Using DW_TAG_module was the best practice that was recommended on dwarf-discuss.

> If it turns out that's the right way to get a target for the imported_module, 
> we could put both the skeleton CU and the partial unit in the same comdat and 
> dedup them both together.

I think this works as long as we only have one TAG_module per .pcm file 
(because we need to refer to it via signature).
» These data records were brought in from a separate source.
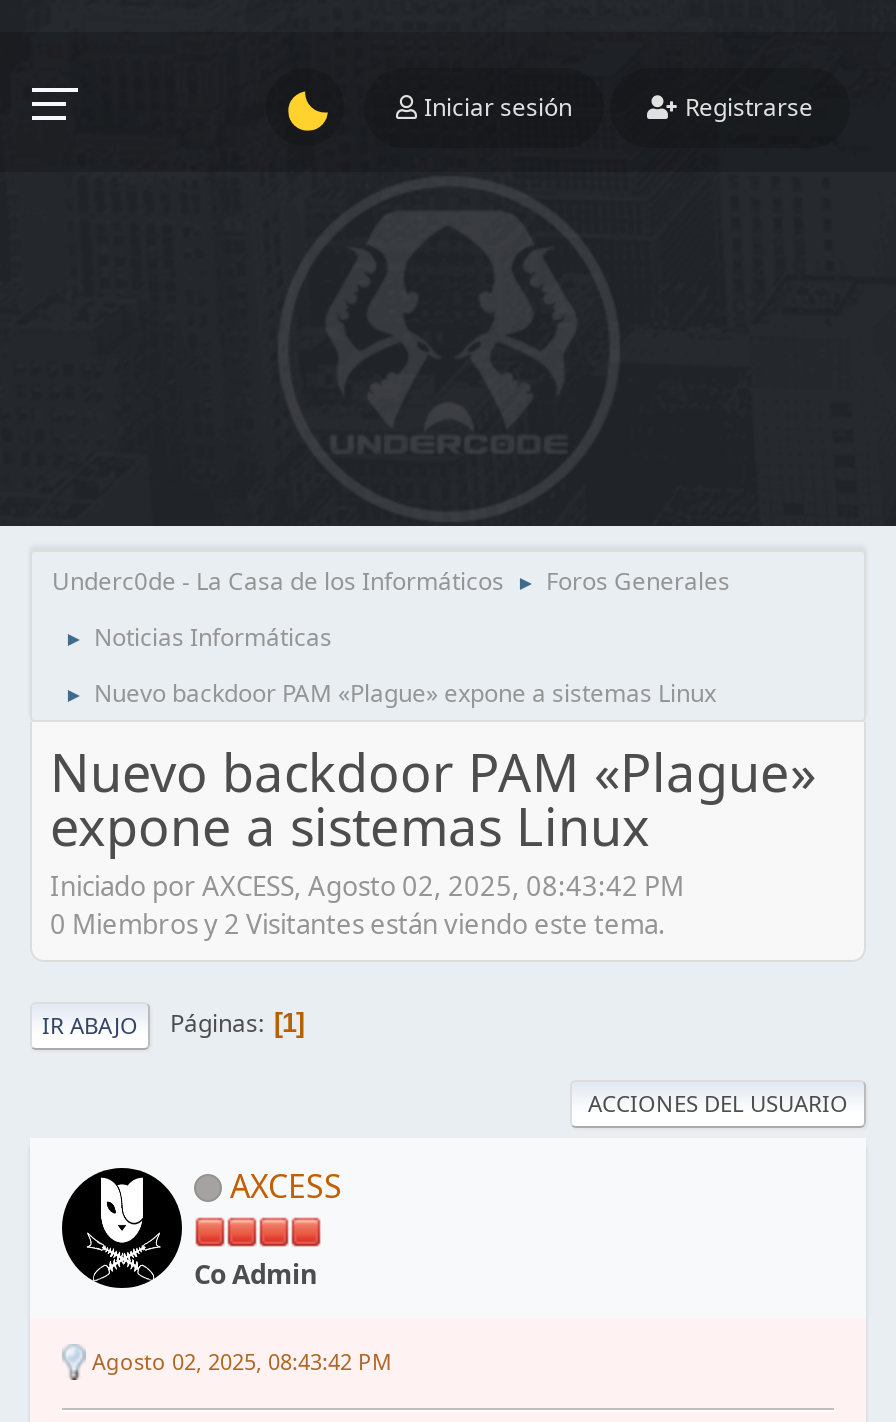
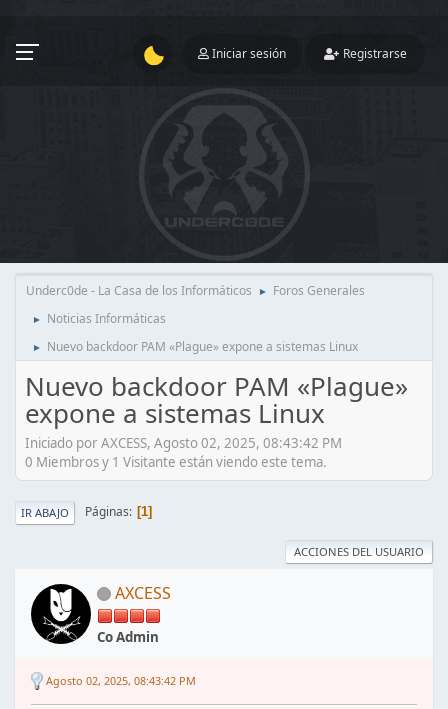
- 0 Miembros y 2 Visitantes están viendo este tema.
+ 0 Miembros y 1 Visitante están viendo este tema.
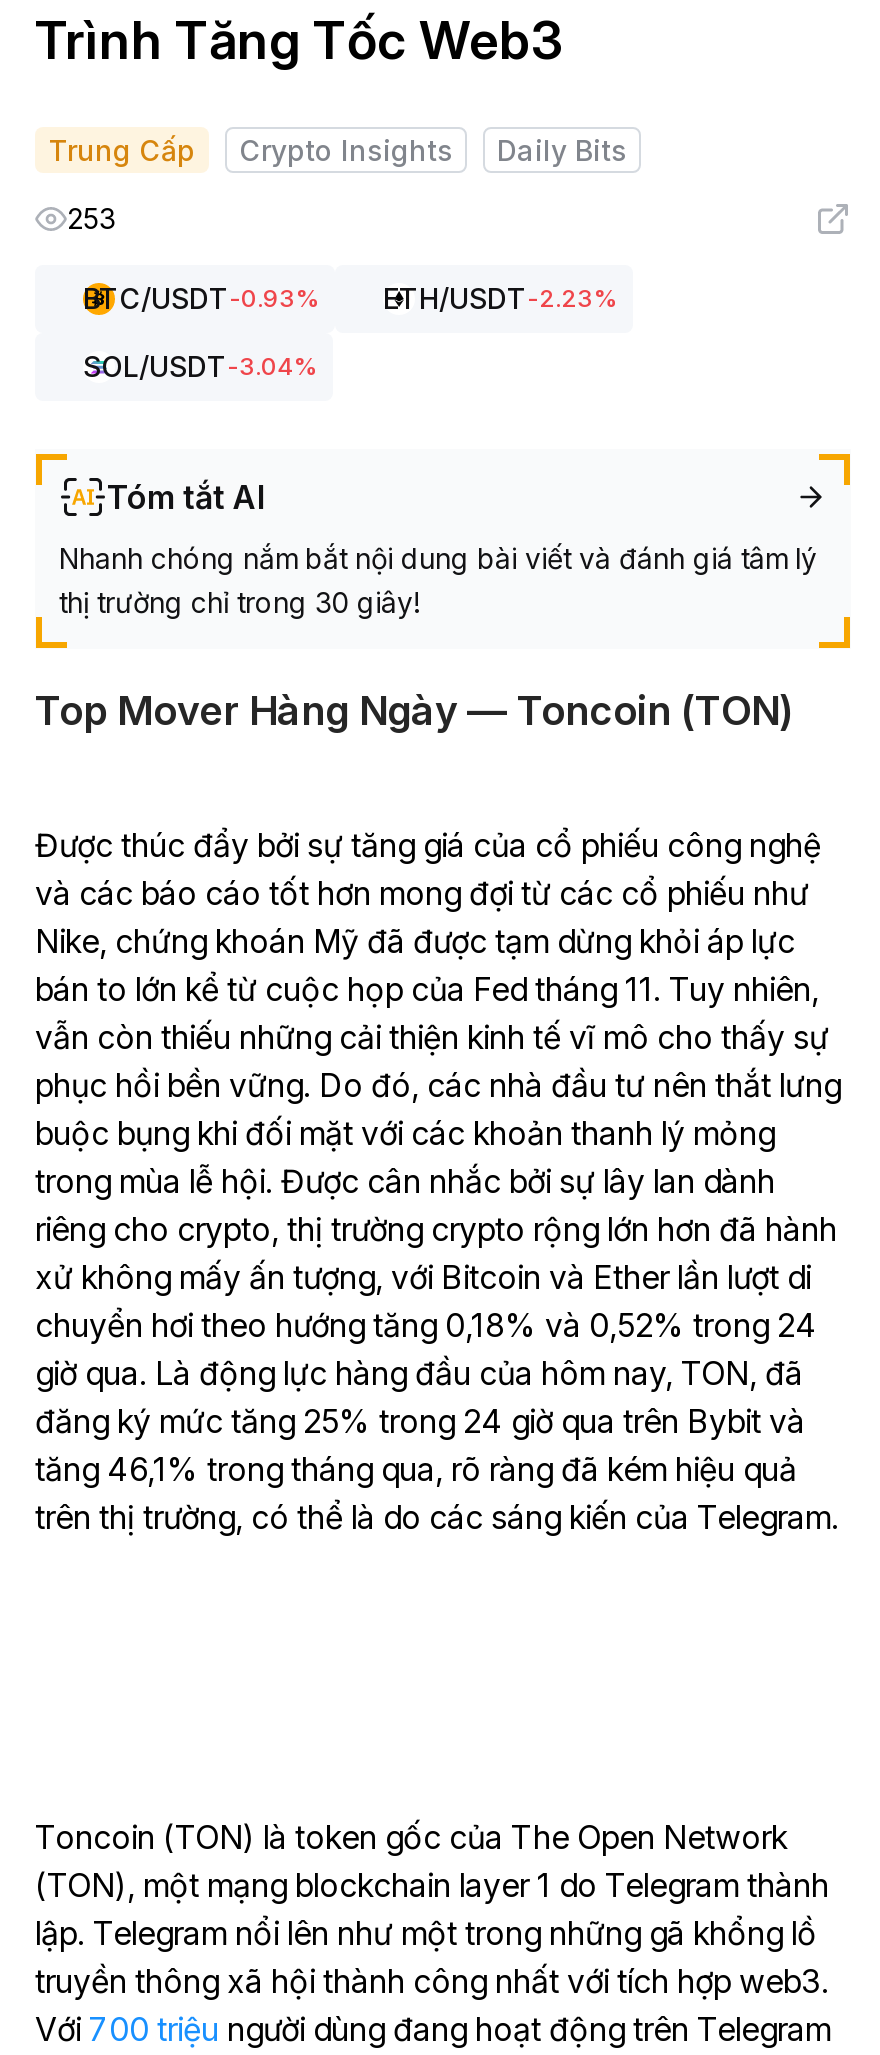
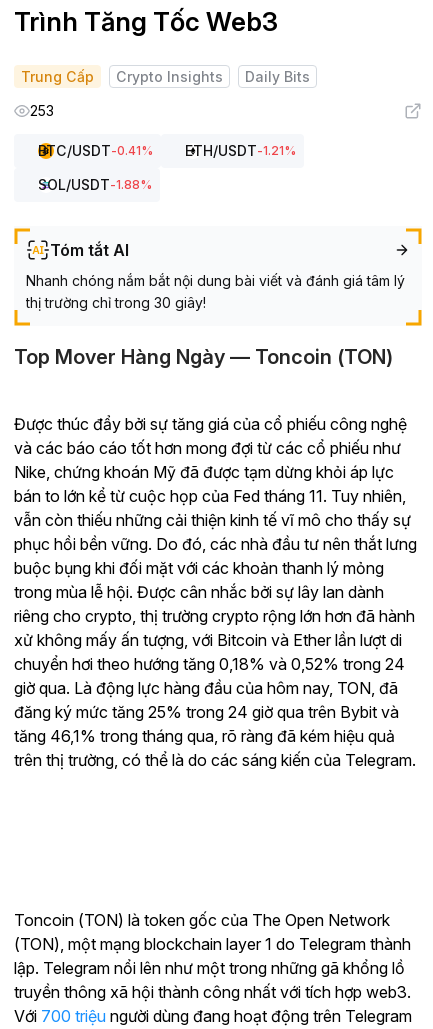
- BTC/USDT-0.93%
+ BTC/USDT-0.41%

- ETH/USDT-2.23%
+ ETH/USDT-1.21%

- SOL/USDT-3.04%
+ SOL/USDT-1.88%
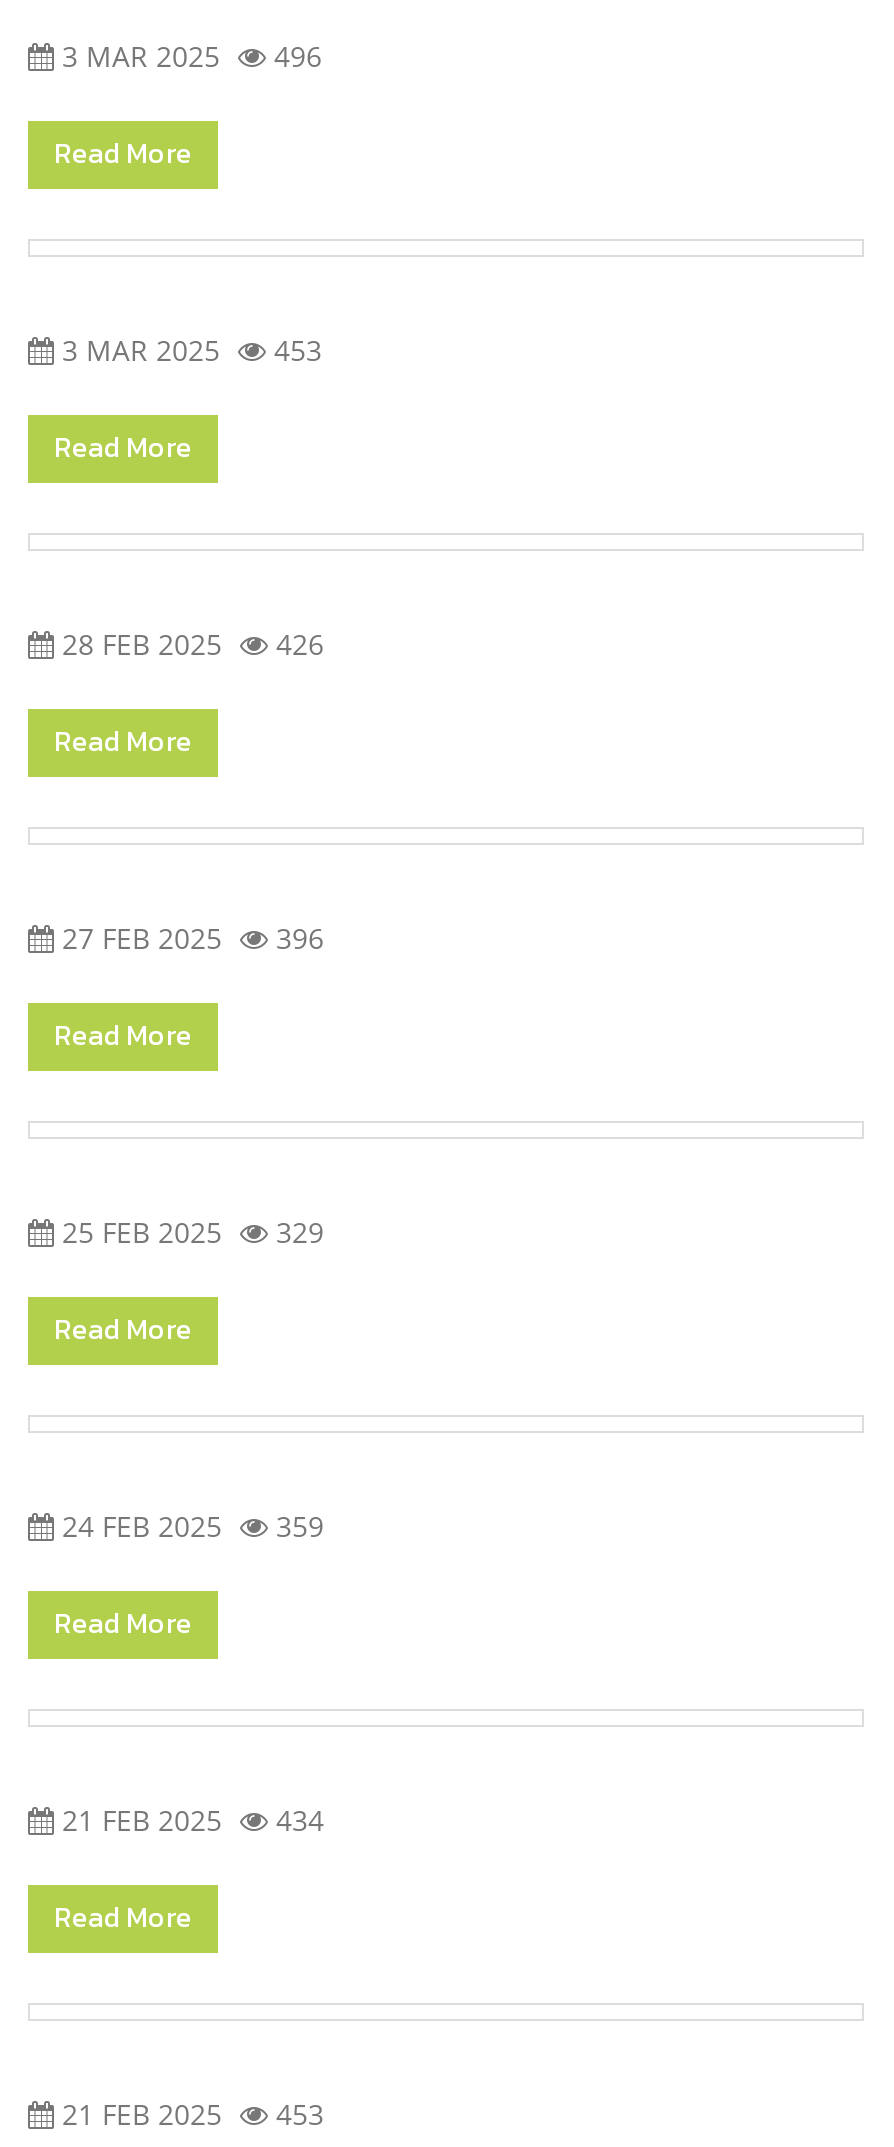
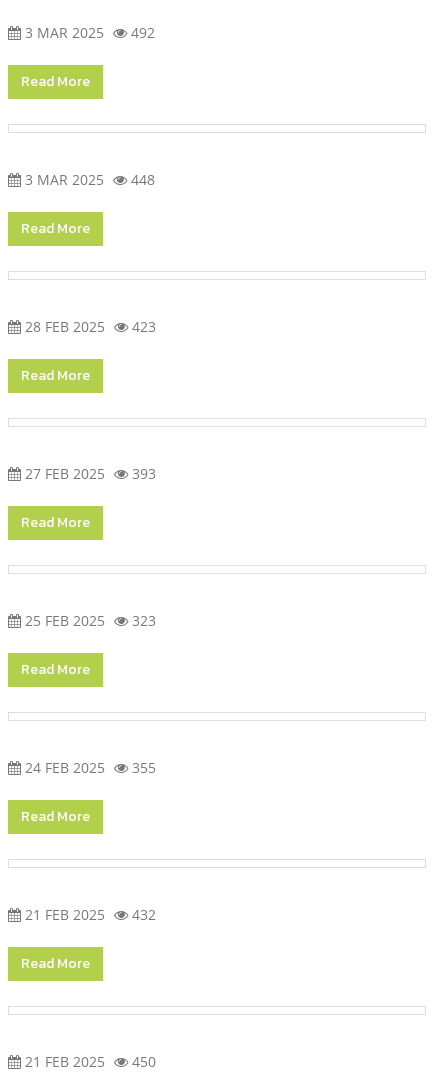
- 3 MAR 2025 496
+ 3 MAR 2025 492

- 3 MAR 2025 453
+ 3 MAR 2025 448

- 28 FEB 2025 426
+ 28 FEB 2025 423

- 27 FEB 2025 396
+ 27 FEB 2025 393

- 25 FEB 2025 329
+ 25 FEB 2025 323

- 24 FEB 2025 359
+ 24 FEB 2025 355

- 21 FEB 2025 434
+ 21 FEB 2025 432

- 21 FEB 2025 453
+ 21 FEB 2025 450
But if we don’t mind having 
duplicate dwo_* references in the same .o file this would also work with more 
than one TAG_module (or submodules).


.debug_info:
 DW_TAG_compile_unit
   DW_AT_name(“bar.c”)
   ...

   DW_TAG_imported_module // <- This could be optional on ELF.
     DW_AT_import [DW_FORM_ref_sig8] (0xFEDB9876)

   ...

// Comdat’d split DWARF skeleton CU for the module Foo.
.debug_info, group 0xFEDB9876, comdat
 DW_TAG_compile_unit
   DW_AT_dwo_name(“/tmp/org.llvm.clang/ModuleCache/1234ABCDE/FooLib-XYZ.pcm”)
   DW_AT_dwo_id(“0xFEDB9876”)
   ...

   DW_TAG_module
     DW_AT_name(“FooLib”)
     DW_AT_LLVM_sysroot(“/“)
     DW_AT_LLVM_include_dirs(“-I/path”)
     DW_AT_LLVM_macros(“-DNDEBUG”)
     ...


> 
> But this gets into complicated territory when the original binary is built 
> with fission... which will be relevant for modules on ELF with LLDB. Hmm, 
> maybe it's not too complicated - the partial_unit would end up in the .dwo 
> file (maybe we'd have to teach the .dwo file to deduplicate these too - the 
> same way it does for type units... - might require a new header to include 
> the hash, etc :/)... would be tricky to have the dwp tool resolve the 
> relocations to these things. Cross-unit references as you've got there aren't 
> something that every DWARF consumer is totally cool with, I don't think?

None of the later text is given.